La coscienza odierna di una maggiore partecipazione attiva ed anche lo
sviluppo culturale medio che si è diffuso in tutti i ceti sociali permette una
partecipazione migliore e più consapevole del popolo di Dio alla preghiera e al
canto liturgico che non ai tempi di Palestrina.
Questo fatto dovrebbe stimolare i compositori e gli esecutori nel trovare vie e
occasioni di partecipazione. Ciò non significa che non bisogna eseguire brani
impegnativi con il coro, ma che bisogna adattare le scelte tenendo conto del
contesto storicamente diverso in cui la coralità si colloca all’interno della
celebrazione.
Il dato positivo è che sono aumentati i cori e le associazioni corali, anche di
quelle che si dedicano con passione ed entusiasmo all’animazione liturgica, ma
bisogna saper distinguere il ruolo liturgico da quello puramente culturale
preziosamente svolto dal coro.
Nella Liturgia si esige dal coro un atteggiamento molto particolare in quanto
svolge un servizio alla assemblea liturgica che sta esprimendo la sua fede.
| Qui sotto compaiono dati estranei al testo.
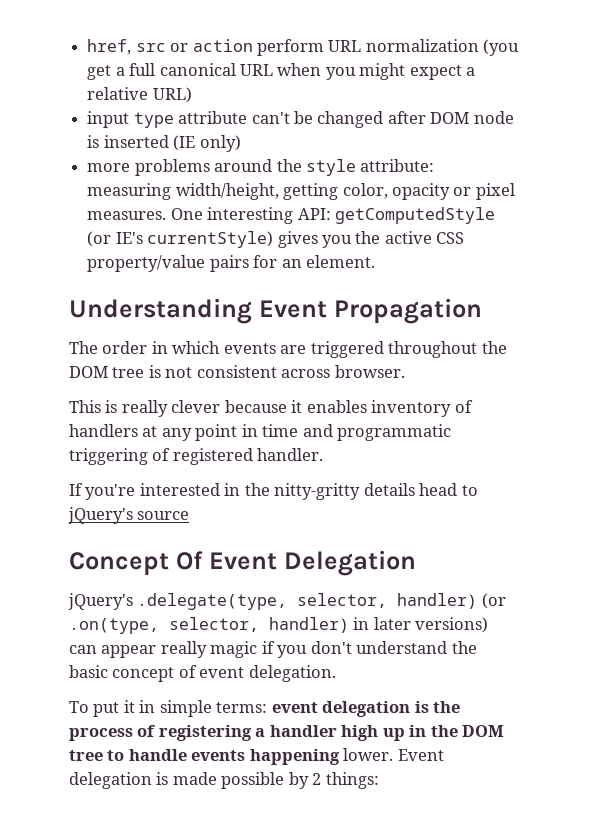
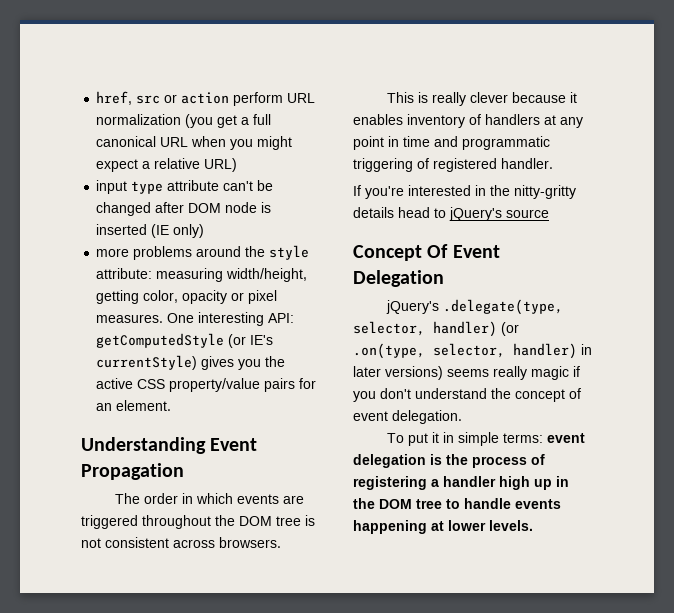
[334,365,405,378] browser. -> [219,537,281,548] browsers.
[69,645,157,658] can appear -> [447,369,489,377] seems
[69,665,108,678] basic -> (511, 393) none
[343,748,444,761] [69,772,379,789] lower. Event delegation is made possible by 2 things: -> [431,520,533,531] at lower levels.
Nell’animazione culturale, che può precedere e seguire i momenti di
partecipazione alla Liturgia, il coro ha il compito di educare e di far riflettere sui
valori artistici e culturali della tradizione musicale cristiana con una libertà
maggiore in quanto, fuori dalla azione liturgica, non è vincolato dai limiti
imposti dall’uso celebrativo della musica.
Spero che queste brevi annotazioni possano servire a una riflessione sul ruolo
fondamentale e prezioso del coro nella Liturgia. La Chiesa ha bisogno dei
musicisti per esprimere la propria fede e per tradurre, nei tempi e nelle epoche
culturali diverse, i propri valori spirituali alle nuove generazioni.
Ciò da forza e valore all’opera di tante corali che con impegno e dedizione si
spendono per la nobile arte musicale. Per questo non ci resta che ricordare le
parole di Sant’Agostino: “Qui BENE cantat bis orat” e sottolineo il BENE.
Cerchiamo di svolgere questo ruolo sempre con impegno e dedizione e faremo
bella musica ed un ottimo servizio alla liturgia.
Fabrizio Barchi – Direttore di coro, Docente di Conservatorio,
vice Maestro della Cappella Musicale di San Giovanni in Laterano.